### Material supplied ###

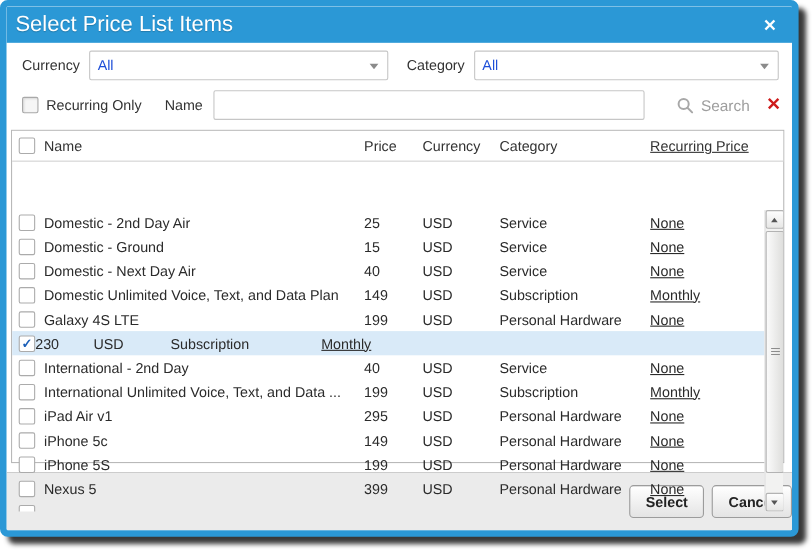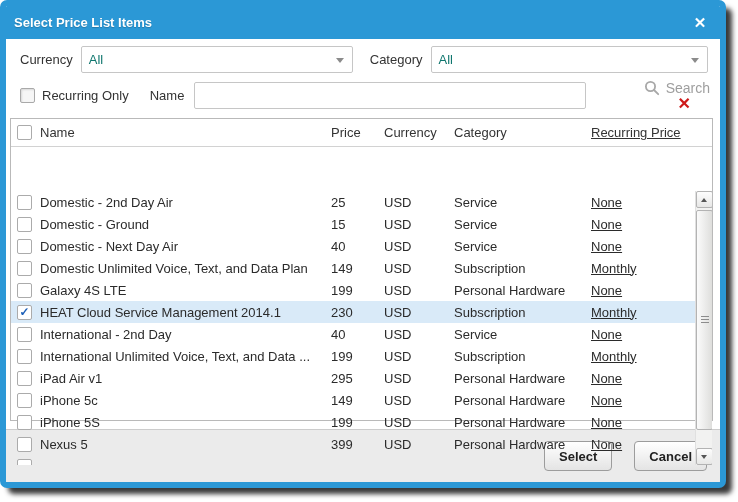--- a/index.html
+++ b/index.html
@@ -10,34 +10,34 @@
   .dialog{
     position:absolute;left:0;top:0;width:726px;height:488px;box-sizing:border-box;
     border:6px solid #2b98d6;border-radius:7px;background:#fff;
     box-shadow:7px 7px 5px -1px rgba(0,0,0,0.78);
     display:flex;flex-direction:column;overflow:hidden;
   }
   .hdr{
     flex:0 0 33px;background:#2b98d6;color:#fff;display:flex;align-items:center;
     padding:0 10px 0 8px;
   }
-  .hdr-title{font-size:13px;font-weight:bold;text-shadow:0 1px 1px rgba(0,0,0,0.2);}
+  .hdr-title{font-size:20px;font-weight:normal;text-shadow:0 1px 1px rgba(0,0,0,0.2);}
   .hdr-close{
     margin-left:auto;font-size:15px;font-weight:bold;color:#fff;cursor:pointer;
     width:20px;text-align:center;
   }
   .content{flex:1 1 auto;background:#fff;position:relative;font-size:13px;color:#333;}
 
   
   .frow1{position:absolute;left:0;top:7px;width:714px;height:27px;display:flex;align-items:center;padding-left:14px;box-sizing:border-box;}
   .flabel{color:#333;white-space:nowrap;}
   .combo{
     position:relative;height:27px;box-sizing:border-box;border:1px solid #c6c6c6;
     border-radius:2px;background:#fff;display:flex;align-items:center;
-    padding:0 22px 0 7px;color:#0f766e;cursor:pointer;
+    padding:0 22px 0 7px;color:#1d4ed8;cursor:pointer;
   }
   .combo .val{font-size:13px;}
   .chev{
     position:absolute;right:8px;top:11px;width:0;height:0;
     border-left:4px solid transparent;border-right:4px solid transparent;
     border-top:5px solid #8b8b8b;
   }
   .c-currency{margin-left:8px;width:272px;}
   .c-category{margin-left:8px;width:277px;}
   .lab-category{margin-left:17px;}
@@ -48,21 +48,21 @@
     width:15px;height:15px;box-sizing:border-box;border:1px solid #a9a9a9;border-radius:2px;
     background:#f6f6f6;box-shadow:inset 1px 1px 2px rgba(0,0,0,0.12);flex:0 0 auto;cursor:pointer;
   }
   .lab-recurring{margin-left:7px;}
   .lab-name{margin-left:21px;}
   .name-input{
     margin-left:10px;width:392px;height:27px;box-sizing:border-box;
     border:1px solid #c6c6c6;border-radius:2px;padding:0 6px;font-size:13px;
     font-family:"Liberation Sans",sans-serif;outline:none;color:#333;
   }
-  .search-cluster{margin-left:auto;display:flex;align-items:center;flex-direction:column;}
+  .search-cluster{margin-left:auto;display:flex;align-items:center;}
   .search-btn{display:flex;align-items:center;cursor:pointer;}
   .search-ico{width:16px;height:16px;display:block;}
   .search-txt{margin-left:6px;font-size:14px;color:#9e9e9e;}
   .clear-x{margin-left:15px;color:#ce1b1b;font-size:16px;font-weight:bold;cursor:pointer;line-height:16px;}
 
   
   .tbl{
     position:absolute;left:4px;top:79px;width:703px;height:303px;box-sizing:border-box;
     border:1px solid #b9b9b9;background:#fff;
   }
@@ -101,21 +101,21 @@
     background:linear-gradient(to right,#fbfbfb,#dededc);border:1px solid #b3b3b3;border-radius:2px;cursor:grab;
   }
   .grip{
     position:absolute;left:4px;top:50%;margin-top:-4px;width:8px;height:8px;
     background:repeating-linear-gradient(#8c8c8c 0 1px,transparent 1px 3px);
   }
 
   
   .ftr{
     flex:0 0 52px;background:#ebebeb;border-top:1px solid #cccccc;
-    display:flex;align-items:center;justify-content:flex-end;padding-right:13px;gap:22px;
+    display:flex;align-items:center;justify-content:flex-end;gap:7px;
   }
   .btn{
     height:30px;min-width:66px;padding:0 14px;box-sizing:border-box;
     border:1px solid #9c9c9c;border-radius:4px;
     background:linear-gradient(#ffffff,#e4e4e4);
     font-family:"Liberation Sans",sans-serif;font-size:13px;font-weight:bold;color:#222;
     cursor:pointer;
   }
 </style>
 </head>
@@ -206,21 +206,20 @@
           <div class="trow">
             <span class="cb"></span>
             <span class="cell c-name">Galaxy 4S LTE</span>
             <span class="cell c-price">199</span>
             <span class="cell c-curr">USD</span>
             <span class="cell c-cat">Personal Hardware</span>
             <span class="cell c-rec">None</span>
           </div>
           <div class="trow selected">
             <span class="cb">✓</span>
-            <span class="cell c-name">HEAT Cloud Service Management 2014.1</span>
             <span class="cell c-price">230</span>
             <span class="cell c-curr">USD</span>
             <span class="cell c-cat">Subscription</span>
             <span class="cell c-rec">Monthly</span>
           </div>
           <div class="trow">
             <span class="cb"></span>
             <span class="cell c-name">International - 2nd Day</span>
             <span class="cell c-price">40</span>
             <span class="cell c-curr">USD</span>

###

→ **What the exercise asks**: Please report every line among the entries that includes "linear".

→ **Your solution**:
     background:linear-gradient(to right,#fbfbfb,#dededc);border:1px solid #b3b3b3;border-radius:2px;cursor:grab;
     background:repeating-linear-gradient(#8c8c8c 0 1px,transparent 1px 3px);
     background:linear-gradient(#ffffff,#e4e4e4);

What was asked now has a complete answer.